Attenzione a salare solo alla fine
Non salate adesso! Altrimenti si formerebbe umidità che renderebbe il fritto molliccio. Per il processo fisico chiamato osmosi il sale tende a richiamare l’acqua: se viene messo prima della cottura, tenderà a inumidire la superficie esterna dell’alimento facendo perdere croccantezza al fritto. Il sale va aggiunto quindi solo e soltanto al momento di servire.
Le “cotolettine”
Se volete aggiungere delle “cotolettine”, per esempio di filetti di baccalà o di sarde, passate i pezzi in uova e pangrattato o in una pastella di farina e acqua, che diventerà molto gonfia se userete acqua frizzante o birra. Ancora meglio se, nella pastella lasciata a riposare in frigorifero per una mezz’oretta, userete acqua frizzante ghiacciata. Si creerà uno shock termico con l’olio caldissimo che permetterà di formare una crosta croccante senza assorbire unto.
Dove, come e quanto cuocerli
Se usate la friggitrice, impostatela e farà tutto da sola, o quasi. Se invece siete affezionati alla padella, sceglietela molto capiente e con i bordi alti in modo che i pezzi possano esservi bene immersi. La cottura sarà uniforme e rapida e il cibo resterà meno a contatto con il grasso, risultando più asciutto. Dovrete quindi versare abbondante olio, circa 6 o 7 centimetri, e portarlo all’incirca a tra 160 e 180 °C: se è meno, non frigge e si imbibisce di unto; se è di più, si brucia senza essere cotto.
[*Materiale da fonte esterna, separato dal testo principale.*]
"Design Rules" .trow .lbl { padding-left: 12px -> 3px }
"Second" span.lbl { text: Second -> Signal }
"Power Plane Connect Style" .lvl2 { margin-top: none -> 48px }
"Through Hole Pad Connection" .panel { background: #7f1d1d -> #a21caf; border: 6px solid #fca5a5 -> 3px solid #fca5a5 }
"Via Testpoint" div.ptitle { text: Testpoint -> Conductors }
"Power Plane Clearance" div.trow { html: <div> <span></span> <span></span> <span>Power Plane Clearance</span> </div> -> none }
Friggete, a fiamma alta e costante, le diverse qualità immergendo pochi pezzi alla volta per non fare abbassare la temperatura. Il tempo di cottura varia da un minuto (gamberi) a due o tre minuti (alici, calamari, ecc…). Se affiora della schiuma vuol dire che la temperatura dell’olio è semplicemente troppo bassa: basta eliminarla con una schiumarola e aspettare che la temperatura risalga.
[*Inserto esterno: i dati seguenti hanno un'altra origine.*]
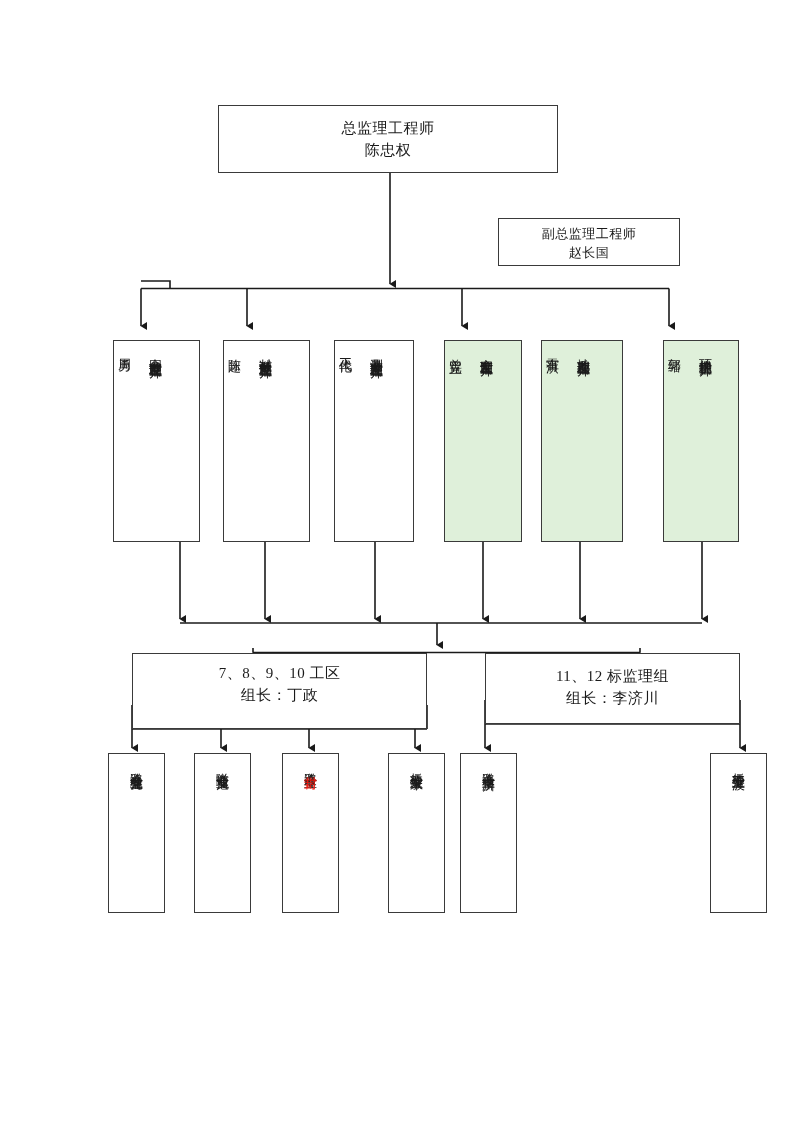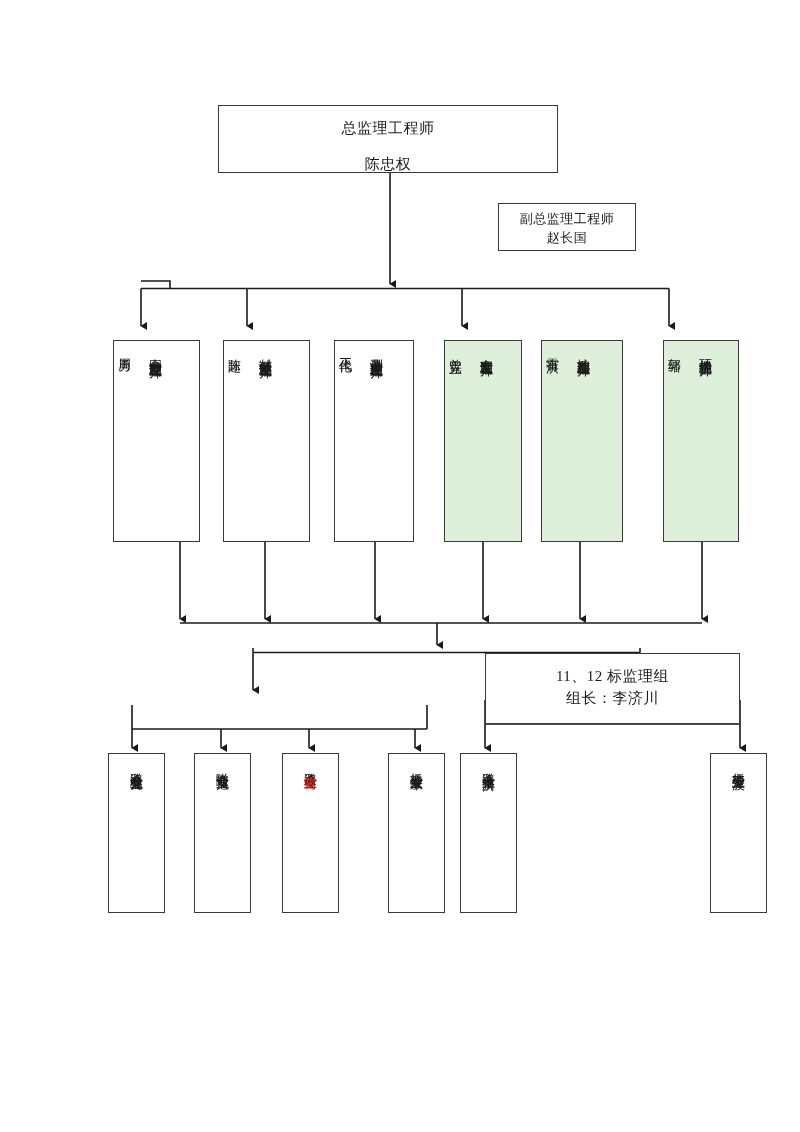"总监理工程师" div.node { gap: 14px -> none }
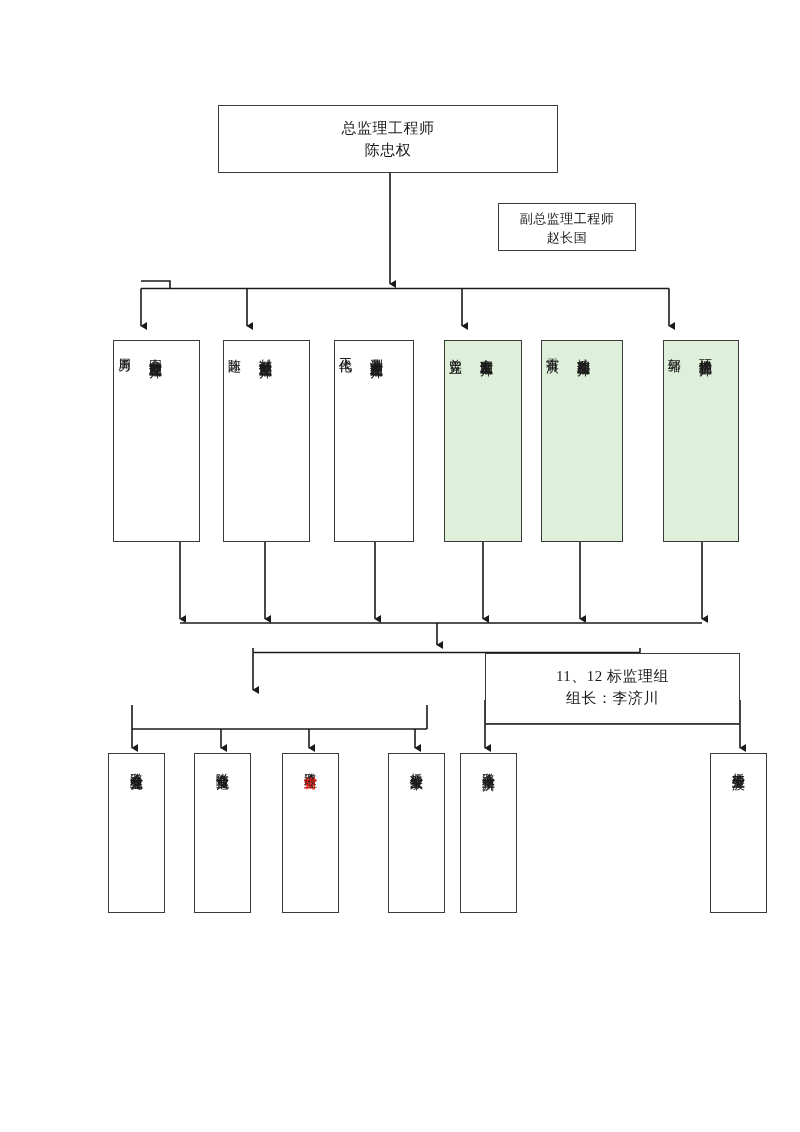"副总监理工程师" div.node { top: 203px -> 218px; width: 138px -> 182px }
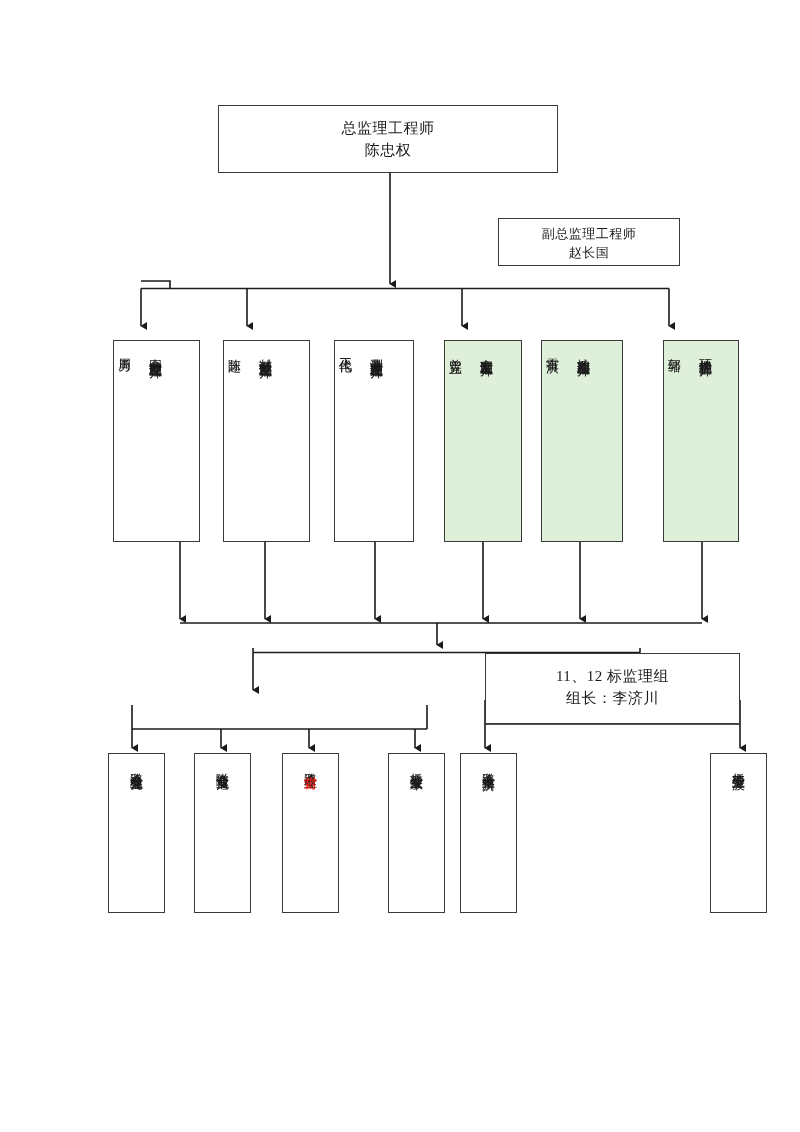"7、8、9、10 工区" div.node { html: none -> <div> <div>7、8、9、10 工区</div> <div>组长：丁政</div> </div> }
Vietata la ricolmatura, cioè aggiungere olio fresco a quello in frittura, perché le sostanze tossiche che si formano durante la frittura si accumulano; inoltre i composti d’ossidazione presenti nell’olio vecchio innescano più facilmente e più velocemente le reazioni degenerative nell’olio fresco.
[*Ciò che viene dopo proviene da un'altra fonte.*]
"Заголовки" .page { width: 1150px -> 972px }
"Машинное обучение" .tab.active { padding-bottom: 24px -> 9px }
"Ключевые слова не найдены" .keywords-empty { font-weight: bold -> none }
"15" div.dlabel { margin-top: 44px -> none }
Scolate i pezzi con una schiumarola, sempre uno alla volta o poco più, facendo attenzione a non ammassarli o romperli, e deponeteli su uno spesso strato di carta da cucina non colorata o da fritti. Cambiate spesso il foglio per evitare che i nuovi pezzi coti assorbano l’umidità di quelli precedenti.
Quale olio?
L’olio migliore è quello di semi di arachide perché è quello che garantisce il punto di fumo più alto, il che significa che alle alte temperature non si sviluppano sostanze nocive. Oppure olio d’oliva (non extravergine, che è troppo pesante e costoso, proprio oliva e basta) che però ha un sapore anche troppo intenso per un frittura e inoltre costa di più di quello di semi arachide. E poi ricordatevi il pizzico di sale. Poco, ma quel poco è di fondamentale importanza per sottolineare la fragranza del fritto. Ricordatevi anche di non coprire mai a cottura ultimata se non volete che la frittura si ammosci. Sempre meglio, per motivi di salute, evitare di riutilizzare l’olio, che va raccolto in un contenitore e poi smaltito nei luoghi appositamente indicati.